The data I have used in this research is quite straightforward and in line with my other articles. The data comes from Opta/StatsPerform and is event data. This means that it looks at the xy-locations of on-ball events during specific games or seasons. The data was collected on March, 7th 2025, and any further updates haven’t been taken into account.

The expected goal data is generated through my own xG model and has been made through machine learning. From this specific model, I get xG, PsxG, xA, and PSxA. These are different and less detailed/complicated compared to the other providers out there, but the margin for error or difference is quite low, so I’m going to work with my own data here.

Mean Even Strength Football

In ice hockey, “even strength” refers to gameplay when both teams have the same number of skaters, typically five skaters plus a goaltender for each team (5-on-5). This is considered the standard playing condition during most of the game unless one or both teams are serving penalties, which leads to power play or penalty kill situations. Even strength is crucial for evaluating a team’s overall performance since it excludes the influence of special teams.

Several key statistical variables are associated with even strength play. One of the most important is ESG (Even Strength Goals), which measures the number of goals a team scores under these conditions. We can also look at this from an expected angle, focusing on the expected goals and expected assists under even strength standards.

With the selected data I have, I will calculate the filters I’m using:

  • Gamestate == Draw
  • xG
  • From RegularPlay

As you can see, I also selected from RegularPlay or open play. I have made sure to not look at set pieces. They are not nearly the same as power plays, of course, but they are not standard and can be infrequent as well, so that’s why I made that decision.

If we have that data, we are going to calculate the mean. What is the mean?

The mean is the mathematical average of a set of two or more numbers and is seen as the average. The mean provides a quick way to understand the “typical” value in a data set, but it can be sensitive to extreme outliers.

When we look at the MESF for Premier League 2024–2025, we can see who the top performers are for players:

The primary objective was to extract key performance metrics from the dataset, including expected goals (xG), post-shot expected goals (PsxG), and expected assisted goals (xAG), while structuring the data based on individual players and their respective teams.

Probability Even Strength Index

To make the analysis more accurate, the data was filtered based on game state and type of play.

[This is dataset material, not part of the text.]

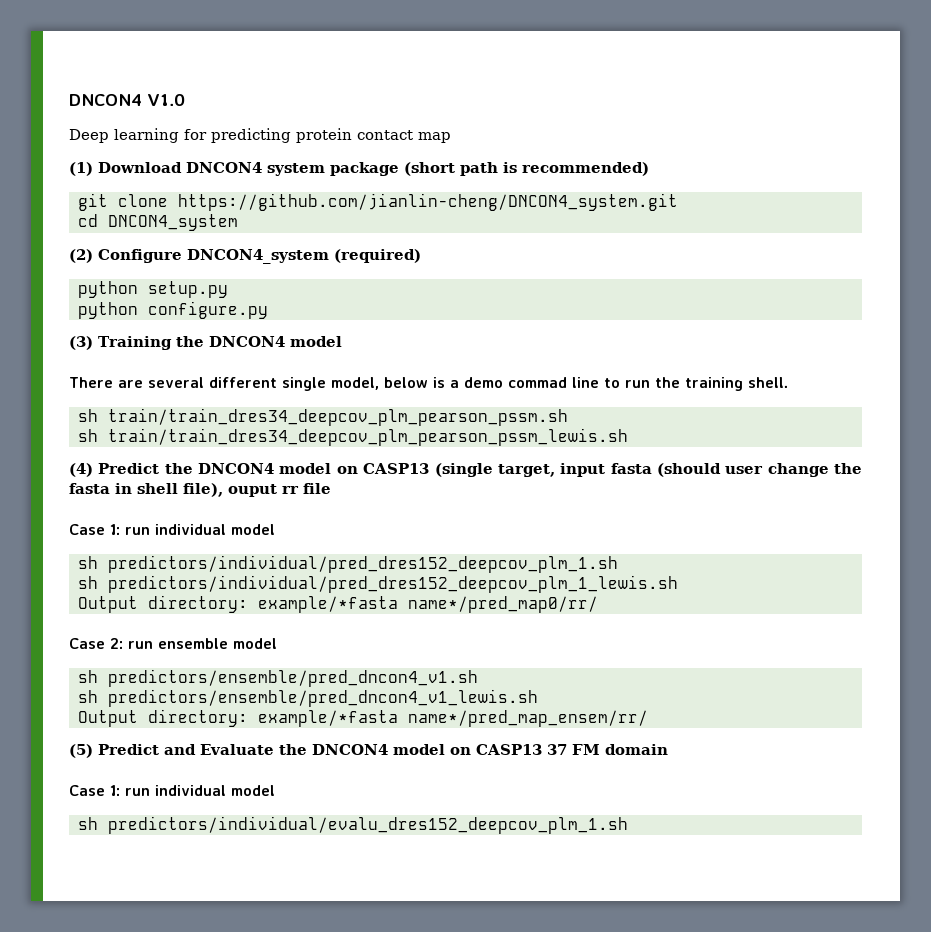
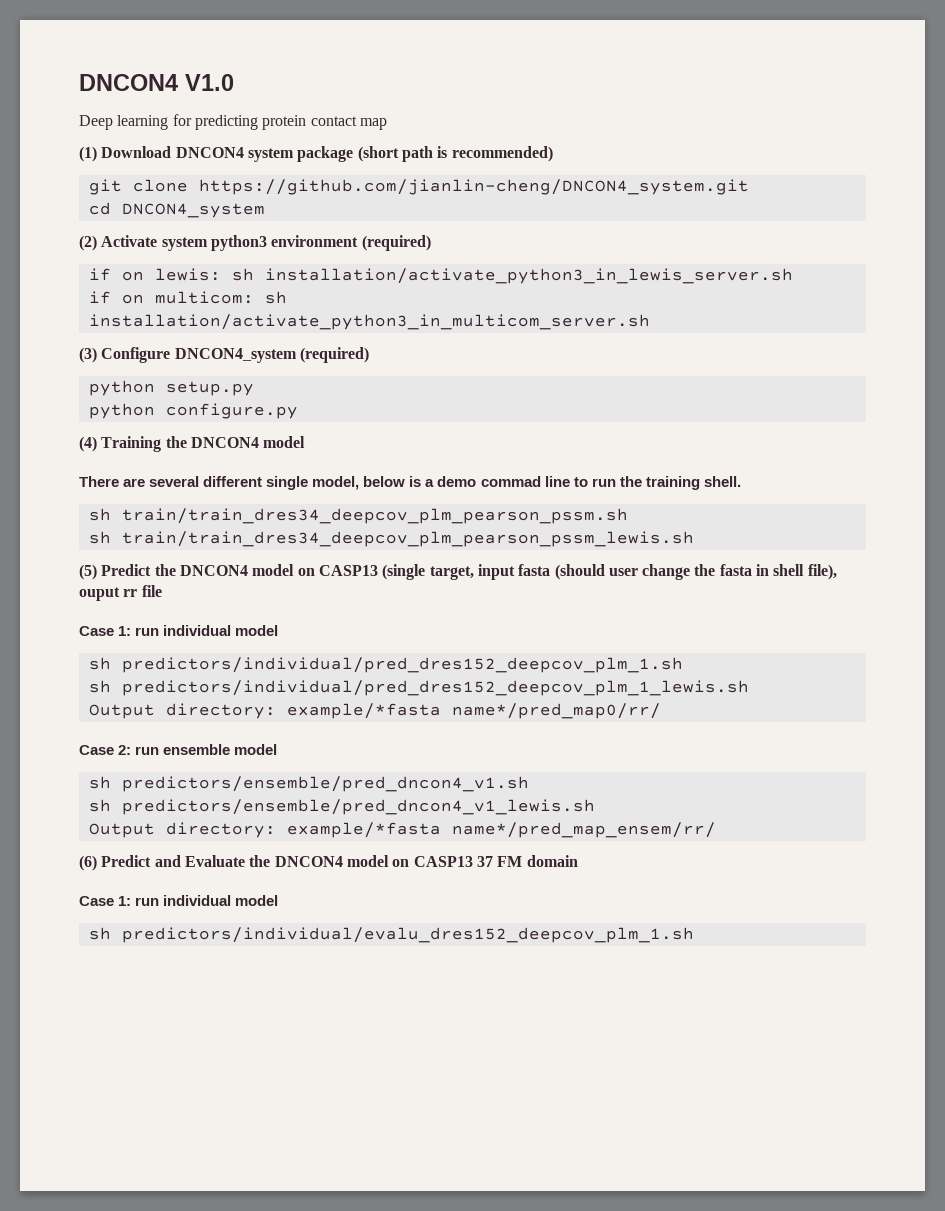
(93, 256) none -> [101,235,431,251] [88,268,793,284] [88,291,287,304] [88,314,650,330] [79,347,97,363] Activate system python3 environment (required) // if on lewis: sh installation/activate_python3_in_lewis_server.sh // if on multicom: sh installation/activate_python3_in_multicom_server.sh // (3)
[69,336,93,350] (3) -> [79,436,97,452] (4)
[69,463,93,477] (4) -> [79,564,97,580] (5)
[69,744,93,758] (5) -> [79,855,97,871] (6)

Only moments when the game was tied and classified as regular play were considered. This ensured that MESH calculations were based on stable, even-strength conditions. If no records matched these criteria, the entire dataset was used as a backup to prevent data loss.

The MESH Total Score was calculated by adding up all xG values that met these conditions. Additionally, the mean and standard deviation of xG were measured to get a sense of consistency. From these values, the coefficient of variation (CV) was determined, providing insight into how much a player’s xG fluctuated. To account for assists, the MESH Assists score was created by summing up xG values where a player was involved in setting up a goal under the same even-strength conditions.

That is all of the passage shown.